3. What are the main topics and goals of your research? Most neurons in our brain are generated before birth. After birth, they grow and mature, but they no longer divide: they do not generate new daughter cells. Only in few small areas of the brain known as “neurogenic niches” some neuronal precursors remain immature and proliferate also during adulthood, constantly giving birth to new neurons. Such new neurons only colonize few specific brain areas. As result, few “lucky” adult brain regions benefit of newly added neurons and the rest of the brain has to be content with the same old neurons from birth to death. At least, this is what everyone thought until few years ago. Quite recently it emerged instead that several brain regions, which are not neurogenic niches, also contain latent neuronal precursors. Strikingly, precursors outside the neurogenic niches do not proliferate. Therefore, they are an exhaustible pool of cells and they are used up with age. After such discovery, scientists speculated about what the role of the latent precursors may be. On one hand, these cells could be a valuable but limited resource to be used as “spare parts” for the aging brain. Alternatively, the brain could need the precursors to generate an entirely new type of neurons adding complexity to the pre-existing networks. Recently it was my honor to contribute determining the fate of the latent non-proliferative precursors in the adult brain. So far, our results imply that the latent precursors outside the neurogenic niches mature in a new type of neuron, functioning differently from their preexisting neighbors. What is the role of these cells for brain functions? What will happen to the brain if it did not have such precursors or if it run out of precursors too quickly?

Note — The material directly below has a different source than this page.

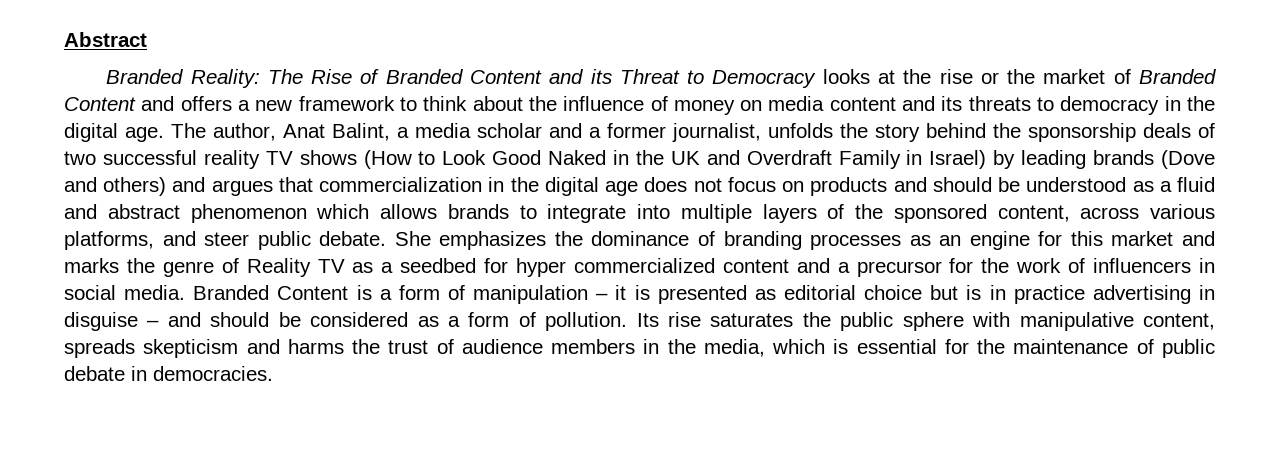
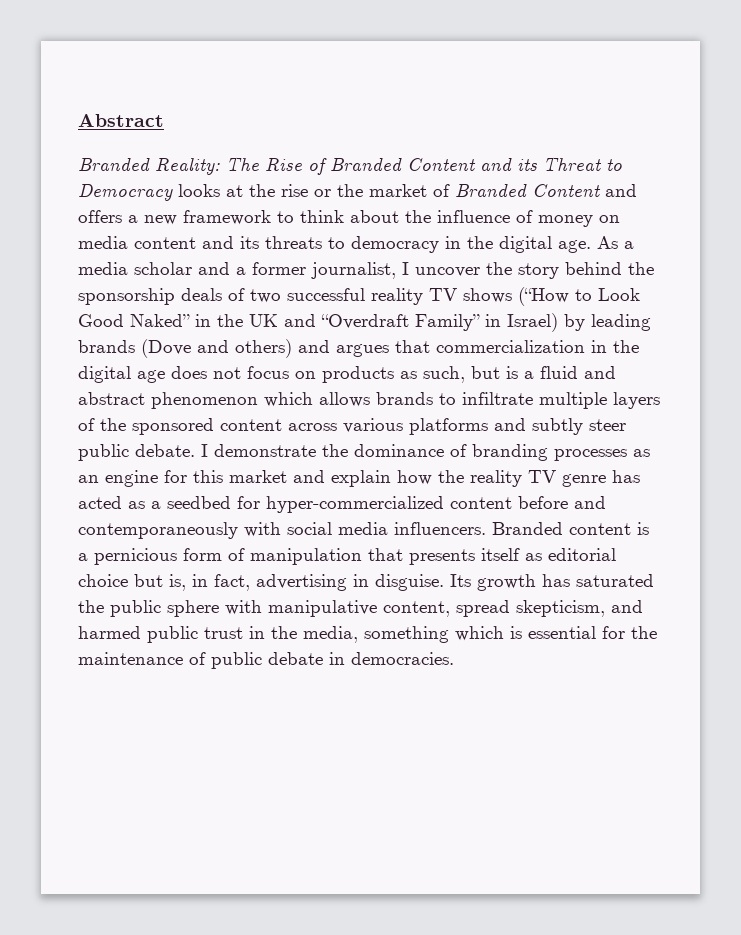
- The author, Anat Balint, a media scholar and a former journalist, unfolds the story behind the sponsorship deals of two successful reality TV shows (How to Look Good Naked in the UK and Overdraft Family in Israel) by leading brands (Dove and others) and argues that commercialization in the digital age does not focus on products and should be understood as a fluid and abstract phenomenon which allows brands to integrate into multiple layers of the sponsored content, across various platforms, and steer public debate.
+ As a media scholar and a former journalist, I uncover the story behind the sponsorship deals of two successful reality TV shows (“How to Look Good Naked” in the UK and “Overdraft Family” in Israel) by leading brands (Dove and others) and argues that commercialization in the digital age does not focus on products as such, but is a fluid and abstract phenomenon which allows brands to infiltrate multiple layers of the sponsored content across various platforms and subtly steer public debate.
- She emphasizes the dominance of branding processes as an engine for this market and marks the genre of Reality TV as a seedbed for hyper commercialized content and a precursor for the work of influencers in social media. Branded Content is a form of manipulation – it is presented as editorial choice but is in practice advertising in disguise – and should be considered as a form of pollution. Its rise saturates the public sphere with manipulative content, spreads skepticism and harms the trust of audience members in the media, which is essential for the maintenance of public debate in democracies.
+ I demonstrate the dominance of branding processes as an engine for this market and explain how the reality TV genre has acted as a seedbed for hyper-commercialized content before and contemporaneously with social media influencers. Branded content is a pernicious form of manipulation that presents itself as editorial choice but is, in fact, advertising in disguise. Its growth has saturated the public sphere with manipulative content, spread skepticism, and harmed public trust in the media, something which is essential for the maintenance of public debate in democracies.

We are currently searching for answers. Stay tuned!

4. What accomplishment do you think is the most important out of your own research?  The developing research on non-proliferative precursors (see previous paragraph) have great potential. While the relevance of these cells for the brain function is so far speculative, I suspect that they may be very important and exploitable for the betterment of our health and cognitive skills. Being among the first to functionally characterize these cells was a great privilege. Finding how to exploit this resource for human health will be an exciting challenge. As purely personal accomplishment, scientific research helped me gaining better appreciation for excellence, patience, humility and teamwork. The most tangible fruit of a job well done is an excellent publication. However, there is a lot of fulfillment in the personal growth that makes the experience consistently repeatable.

5. What do you hope to accomplish in the next 10 years in the field of neuroscience? I want to become independent and established. In term of scientific projects, this translates in my current attempts to refine a strategy for fine-tuning the brain (cortical) plasticity. I am endeavoring in such direction with particular interest toward recovery from spinal cord injury. The goal for the next years is to deliver reliable plasticity-inducing paradigms for treatments that can be customized according to individual needs and pathophysiological context.

Bonus question: What is your advice to a teenager who wants to learn more about neuroscience?Neuroscience is a broad subject that can be approached with different perspectives. You might decide to study neuroscience as a biologist, medical doctor, psychologist, physicist, engineer etc. While the knowledge of one profession is sufficient to carry out a job, excellent research will greatly benefit of a broader education. Since you, inquisitive teenager, are probably busy deciding how to shape up your future, I suggest to choose the course of education which is best suited to your skills and taste, but keep exploring other disciplines, to help you understanding matters of neuroscience that are not explained by yours.